My ESXi server completely locks up at times

Notice: Page may contain affiliate links for which we may earn a small commission through services like Amazon Affiliates or Skimlinks.

ncarty97

New Member
Apr 4, 2016
22
1
1
48
Hello everyone! I came across your forum trying to find a solution to a problem I am having with my server and I thought I'd make a post and see if anyone here has any ideas.

Here is my setup:
Motherboard - ASRock 970 Extreme4
CPU - AMD FX-8320
Memory - 32GB (G.SKill Ripjaws X Series 4 x 8GB DDR3 1600 PC3 12800 (F3-1600C9Q-32GXM)
Drive Controller - IBM M1015 flashed to LSI SAS2008
NIC - Intel PRO/1000 Dual Port Server Adapter (disabled the onboard Realtek NIC)

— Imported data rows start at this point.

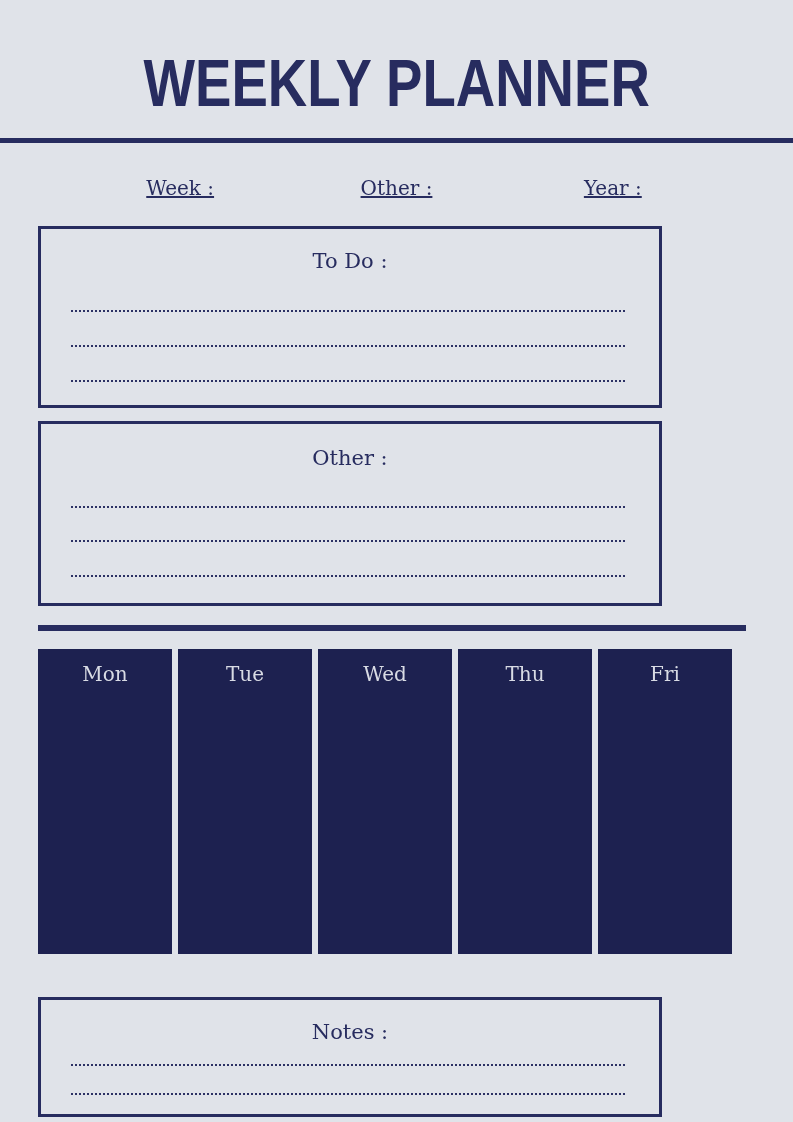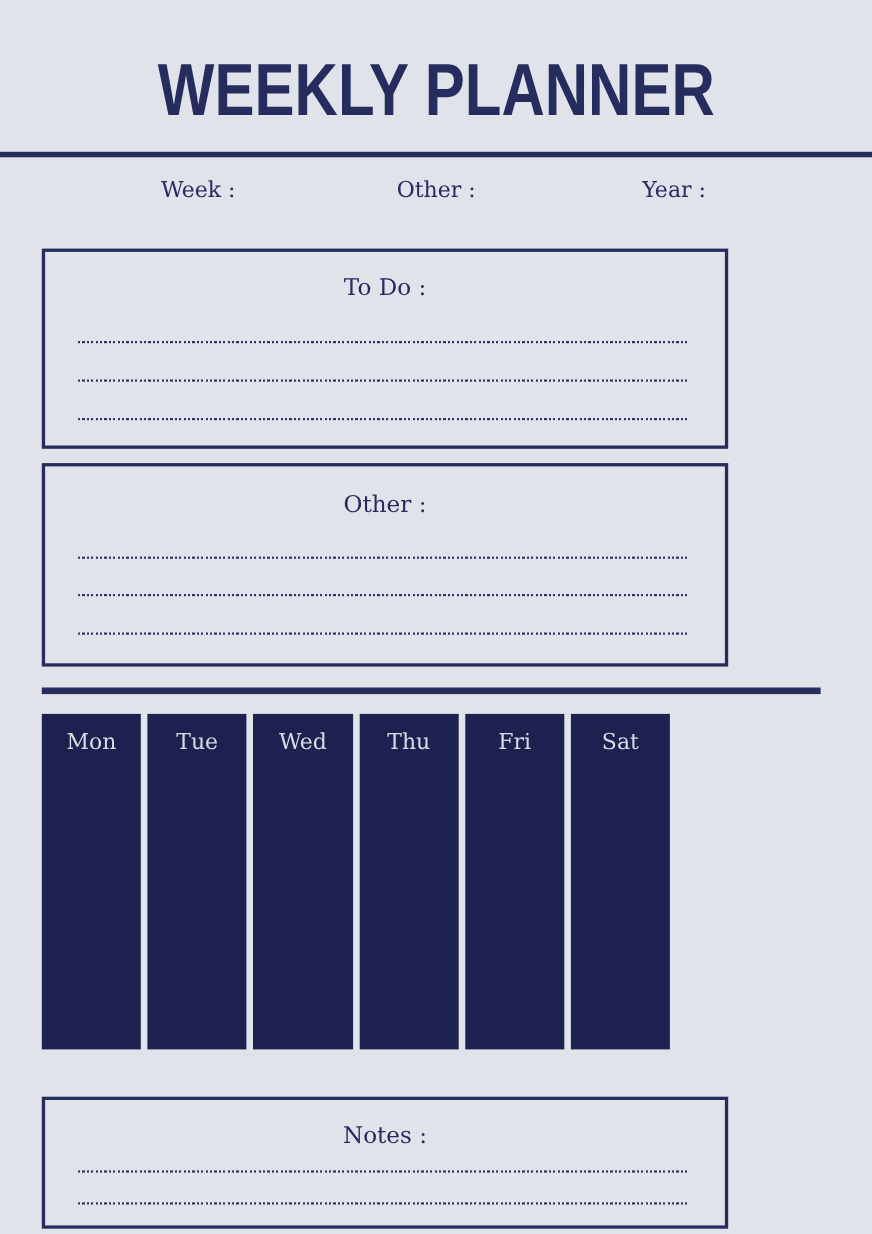"Week :" .meta-row { text-decoration: none -> underline; top: 144px -> 160px }
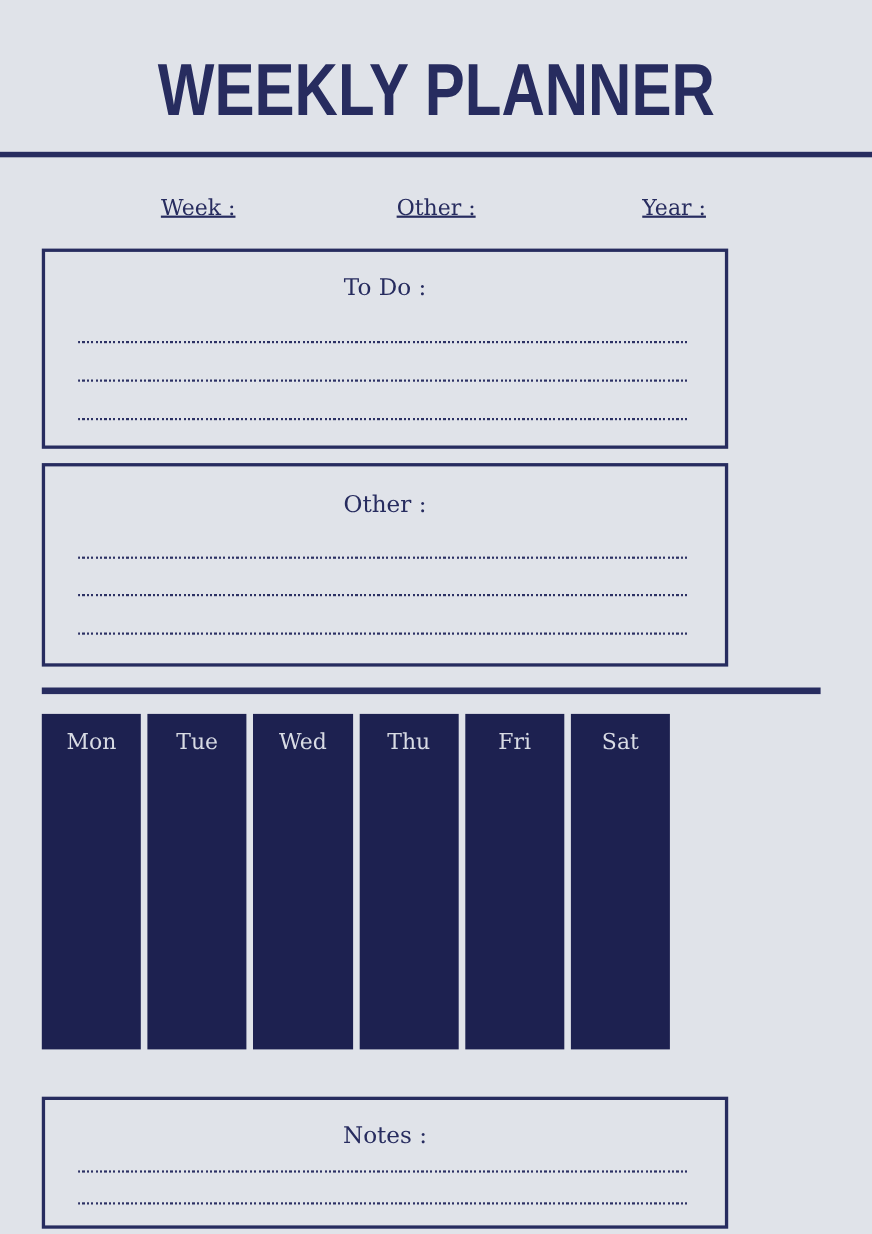"Mon" .days-row { width: 571px -> 694px }
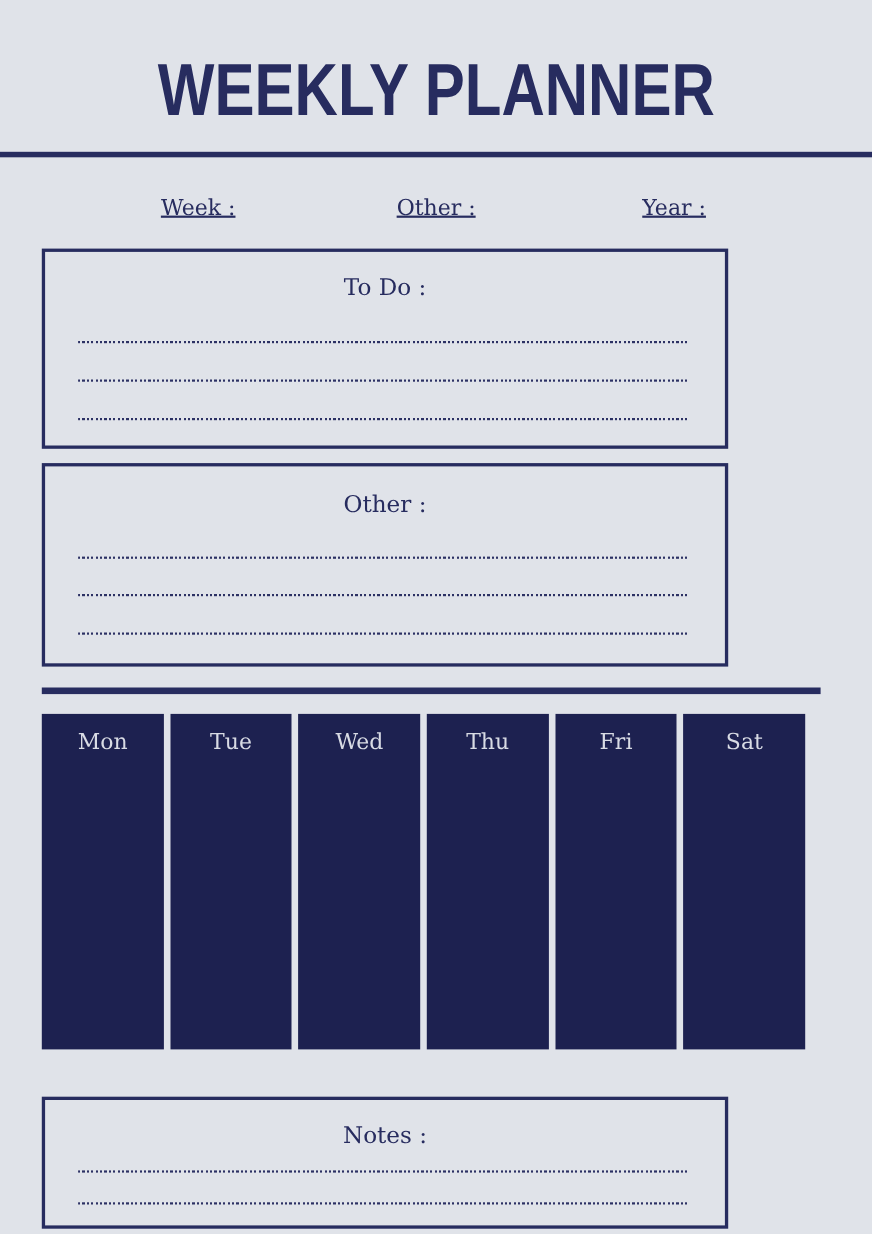"Sat" div.day-col { html: <div><span>Sat</span></div> -> none }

On the M1015, I'm running 3 4TB Seagate NAS ST4000VN000 drives, 2 3TB Seagate drives (not sure the version) and 2 2TB Western Digital Green Drives. I have a couple 256GB SSDs and a 750GB WD plugged into the controllers on the motherboard.

Here's how the VM's breakout:
WHS2011 - 8GB RAM, 4 cores (1 socket), passed through the M1015 (with its 8 disks) and it has two virtual disks (1 on an SSD for the OS, one on the 750GB for torrents). I am running StableBit DrivePool. I was running FlexRAID (tried SnapRAID too), but I'll get to that later
Windows 7 VM - hosts an Emby server and I use this for playing around - 8GB Ram, 4 cores (1 socket), 1 Virtual disk on an SSD
Windows 7VM 2 - hosts a Plex Server - 8GB Ram, 4 cores (1 socket), 1 Virtual disk on an SSD
Windows Xp VM - 1GB Ram, 1 cores, 1 virtual disk on SSD (not usually running)

All three machines use the network adapter type VMXNET 3

So here is what happens. Occasionally, the server completely locks up. I cannot see it on my network (neither the Host or any of the machines). If I plug a monitor into the box, it seems like the Host is still working (I can plug a keyboard in and do the few things you can do that way), but I have no way of telling if the VMs are still running and just disconnected from the network or if they are all locked up (or only some of them are locked up). The only way to get back up and running is a hard reboot of the whole box.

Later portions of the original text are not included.